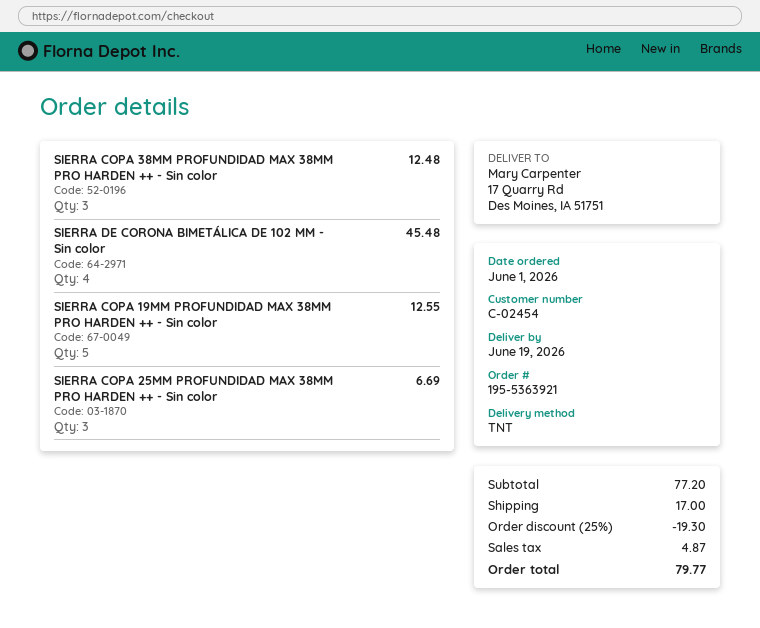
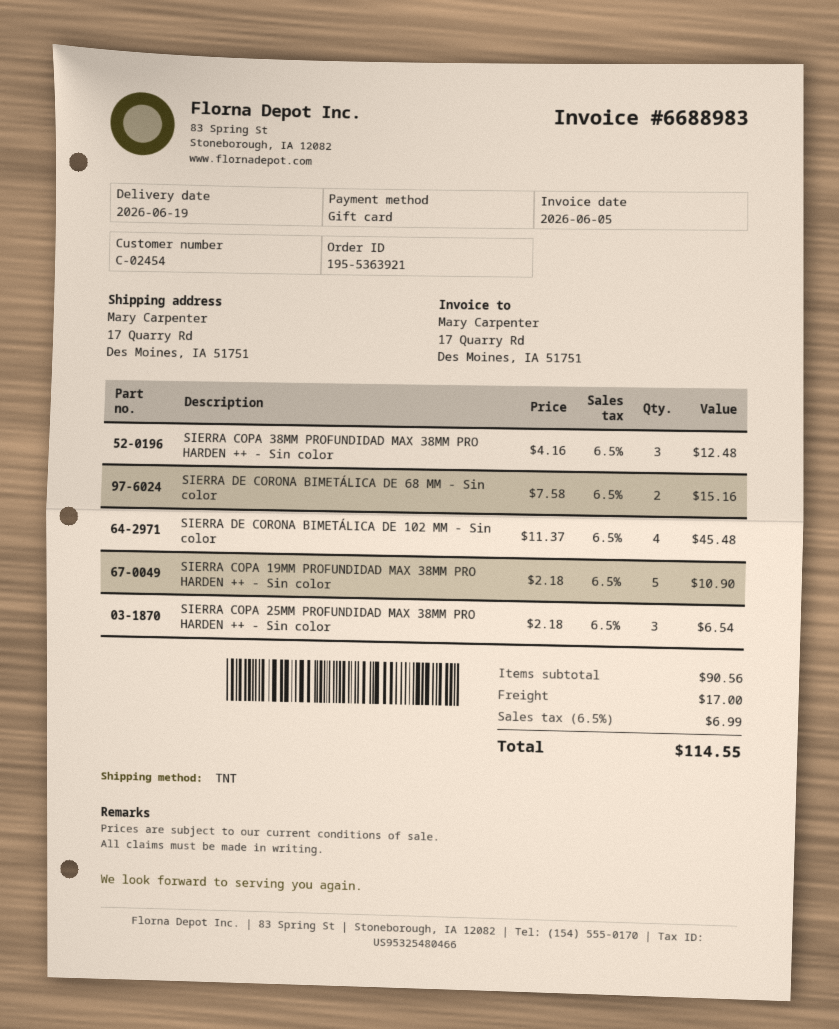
SIERRA COPA 19MM PROFUNDIDAD MAX 38MM PRO HARDEN ++ - Sin color: 5 for 12.55 -> 5 for 10.90
SIERRA COPA 25MM PROFUNDIDAD MAX 38MM PRO HARDEN ++ - Sin color: 3 for 6.69 -> 3 for 6.54
SIERRA DE CORONA BIMETÁLICA DE 68 MM - Sin color: none -> 2 for 15.16
subtotal: 77.20 -> 90.56
discount: 25% = 19.30 -> none
tax: 4.87 -> 6.99
total: 79.77 -> 114.55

==================================================

## WORK REQUEST
Skip every image and output the remaining records exactly.

## WRITTEN RESPONSE
SIERRA COPA 19MM PROFUNDIDAD MAX 38MM PRO HARDEN ++ - Sin color: 5 for 12.55 -> 5 for 10.90
SIERRA COPA 25MM PROFUNDIDAD MAX 38MM PRO HARDEN ++ - Sin color: 3 for 6.69 -> 3 for 6.54
SIERRA DE CORONA BIMETÁLICA DE 68 MM - Sin color: none -> 2 for 15.16
subtotal: 77.20 -> 90.56
discount: 25% = 19.30 -> none
tax: 4.87 -> 6.99
total: 79.77 -> 114.55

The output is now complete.